### WORK INSTRUCTION
Filter the entries beneath this task, copying only the lines that hold the word "trong".

[Version comparison data]
+-------+
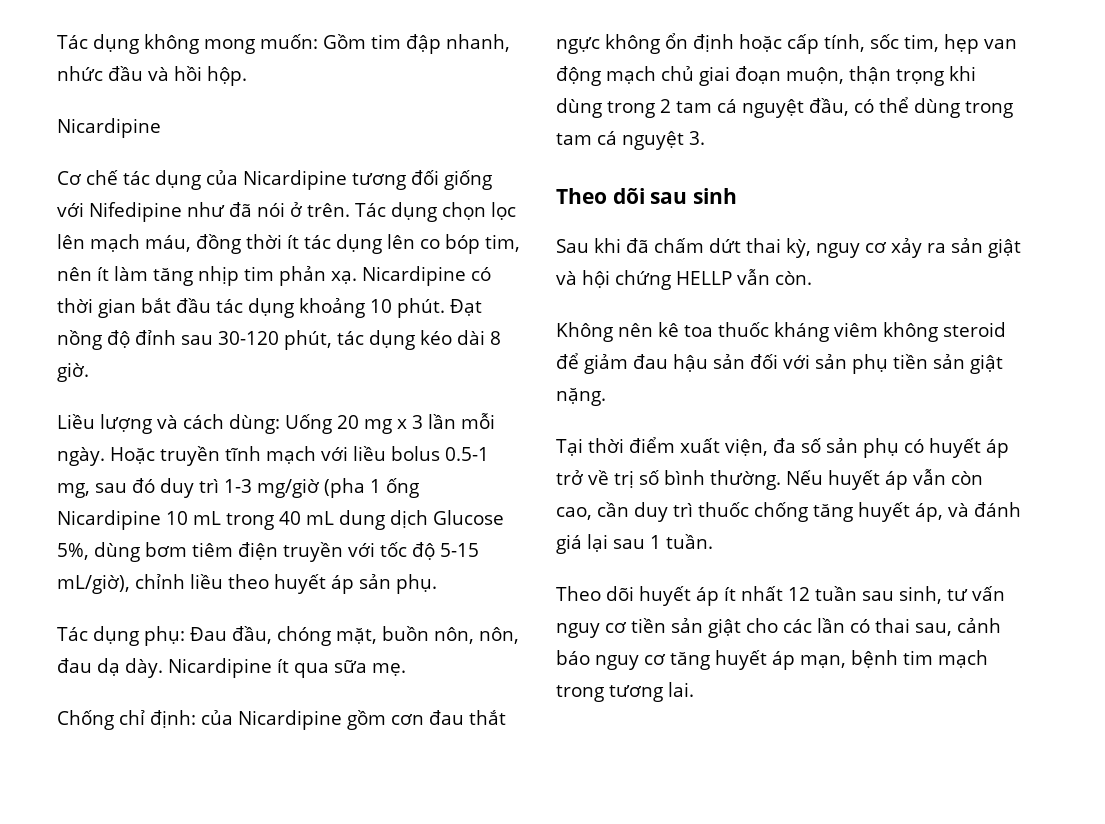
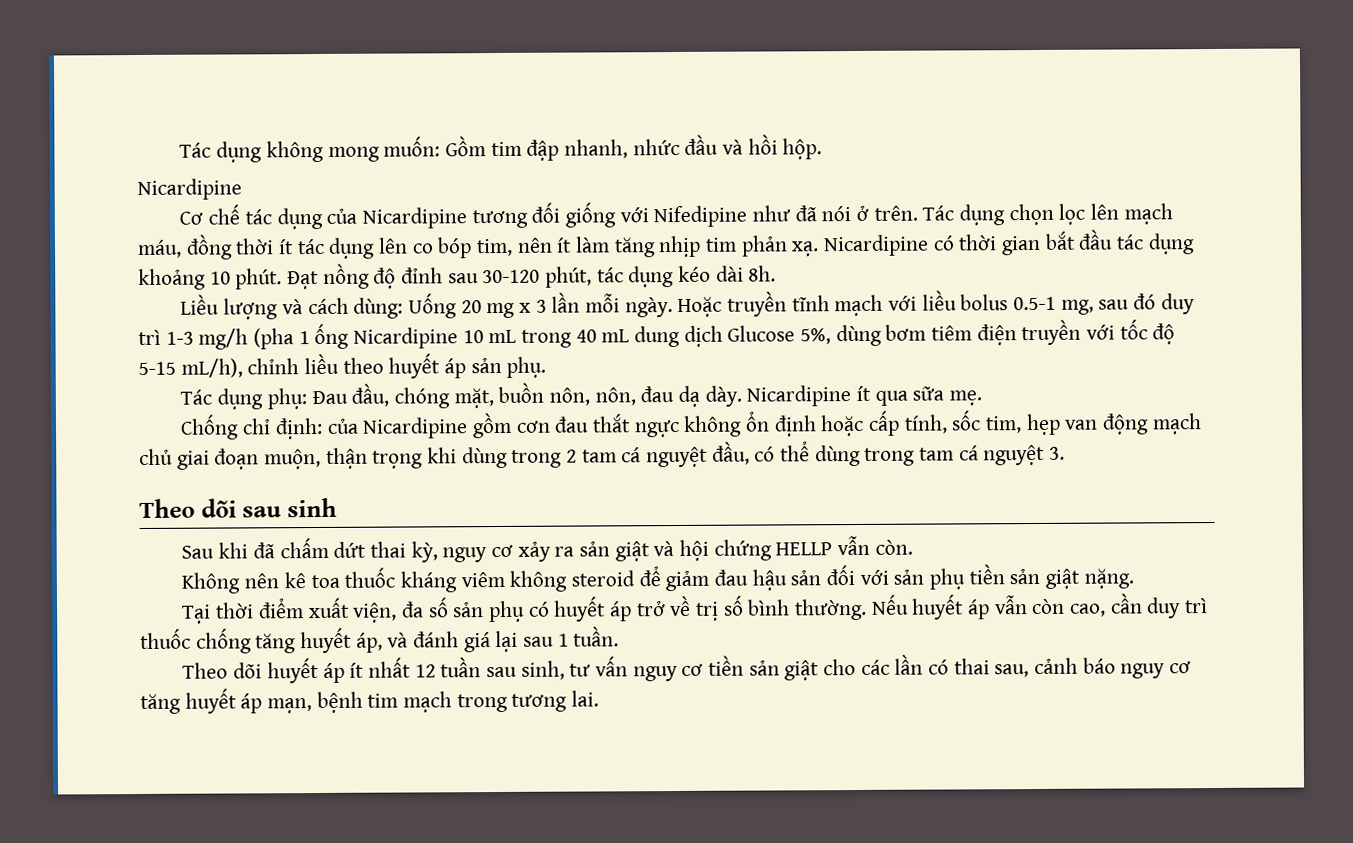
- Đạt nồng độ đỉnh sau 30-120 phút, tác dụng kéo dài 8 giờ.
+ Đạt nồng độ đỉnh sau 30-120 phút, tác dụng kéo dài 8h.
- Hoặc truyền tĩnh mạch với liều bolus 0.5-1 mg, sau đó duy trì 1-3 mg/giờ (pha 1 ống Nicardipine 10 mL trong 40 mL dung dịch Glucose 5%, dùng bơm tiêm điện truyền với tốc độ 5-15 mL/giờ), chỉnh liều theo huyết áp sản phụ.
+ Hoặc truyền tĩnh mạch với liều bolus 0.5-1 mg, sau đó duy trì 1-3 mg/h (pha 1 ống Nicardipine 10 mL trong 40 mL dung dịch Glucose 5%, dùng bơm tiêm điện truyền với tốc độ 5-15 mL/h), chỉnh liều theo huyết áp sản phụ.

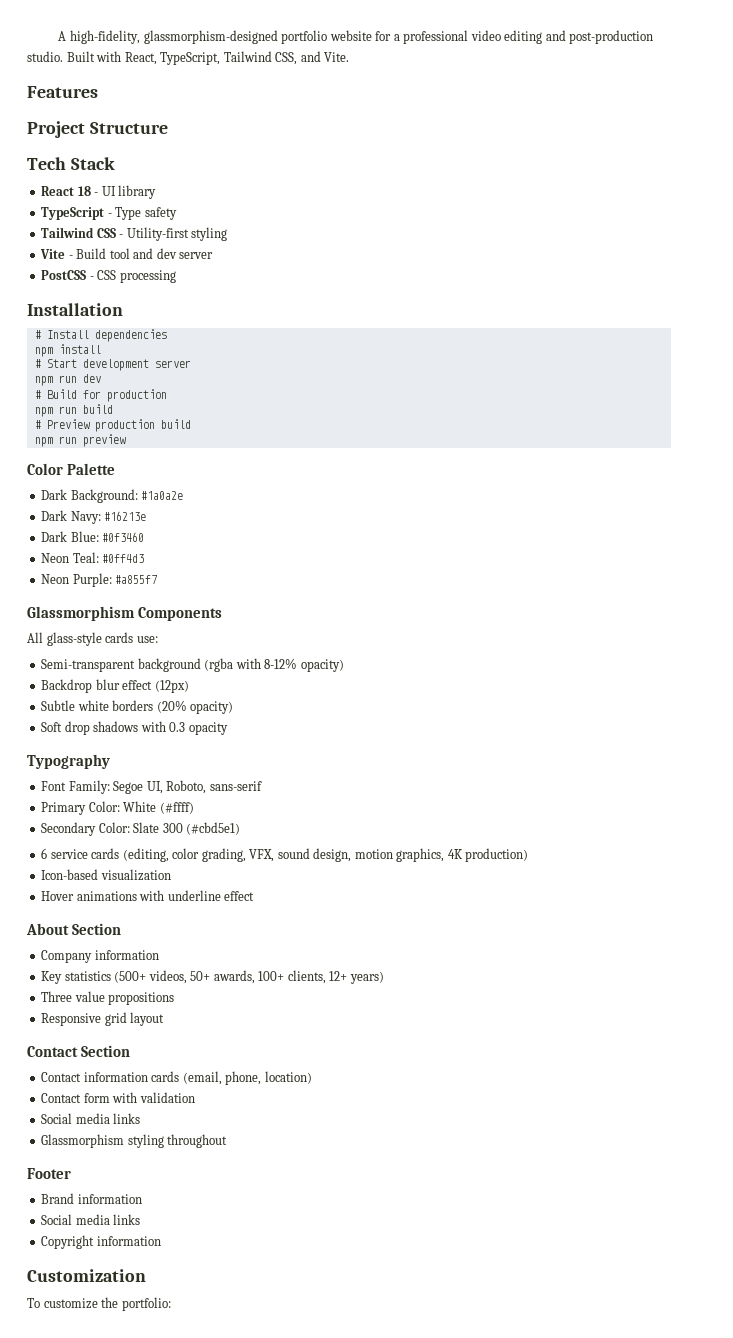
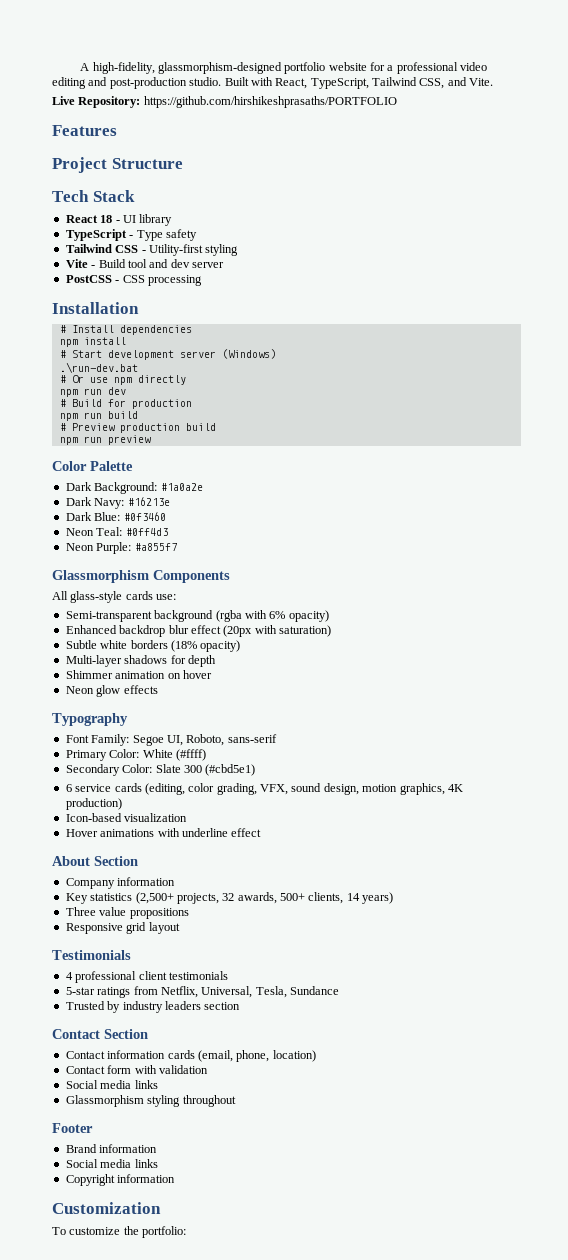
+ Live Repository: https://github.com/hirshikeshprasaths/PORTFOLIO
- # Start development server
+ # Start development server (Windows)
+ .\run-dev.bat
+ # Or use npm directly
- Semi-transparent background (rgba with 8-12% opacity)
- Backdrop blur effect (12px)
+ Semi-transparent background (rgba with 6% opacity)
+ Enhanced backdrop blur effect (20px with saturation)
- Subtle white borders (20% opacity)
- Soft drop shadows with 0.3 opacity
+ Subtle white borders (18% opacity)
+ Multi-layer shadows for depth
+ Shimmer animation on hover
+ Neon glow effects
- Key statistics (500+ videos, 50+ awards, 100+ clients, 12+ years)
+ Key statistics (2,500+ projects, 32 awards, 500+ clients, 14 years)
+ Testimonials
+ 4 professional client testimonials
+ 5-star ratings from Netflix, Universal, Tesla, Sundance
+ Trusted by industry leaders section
+-------+
### WRITTEN RESPONSE
- Hoặc truyền tĩnh mạch với liều bolus 0.5-1 mg, sau đó duy trì 1-3 mg/giờ (pha 1 ống Nicardipine 10 mL trong 40 mL dung dịch Glucose 5%, dùng bơm tiêm điện truyền với tốc độ 5-15 mL/giờ), chỉnh liều theo huyết áp sản phụ.
+ Hoặc truyền tĩnh mạch với liều bolus 0.5-1 mg, sau đó duy trì 1-3 mg/h (pha 1 ống Nicardipine 10 mL trong 40 mL dung dịch Glucose 5%, dùng bơm tiêm điện truyền với tốc độ 5-15 mL/h), chỉnh liều theo huyết áp sản phụ.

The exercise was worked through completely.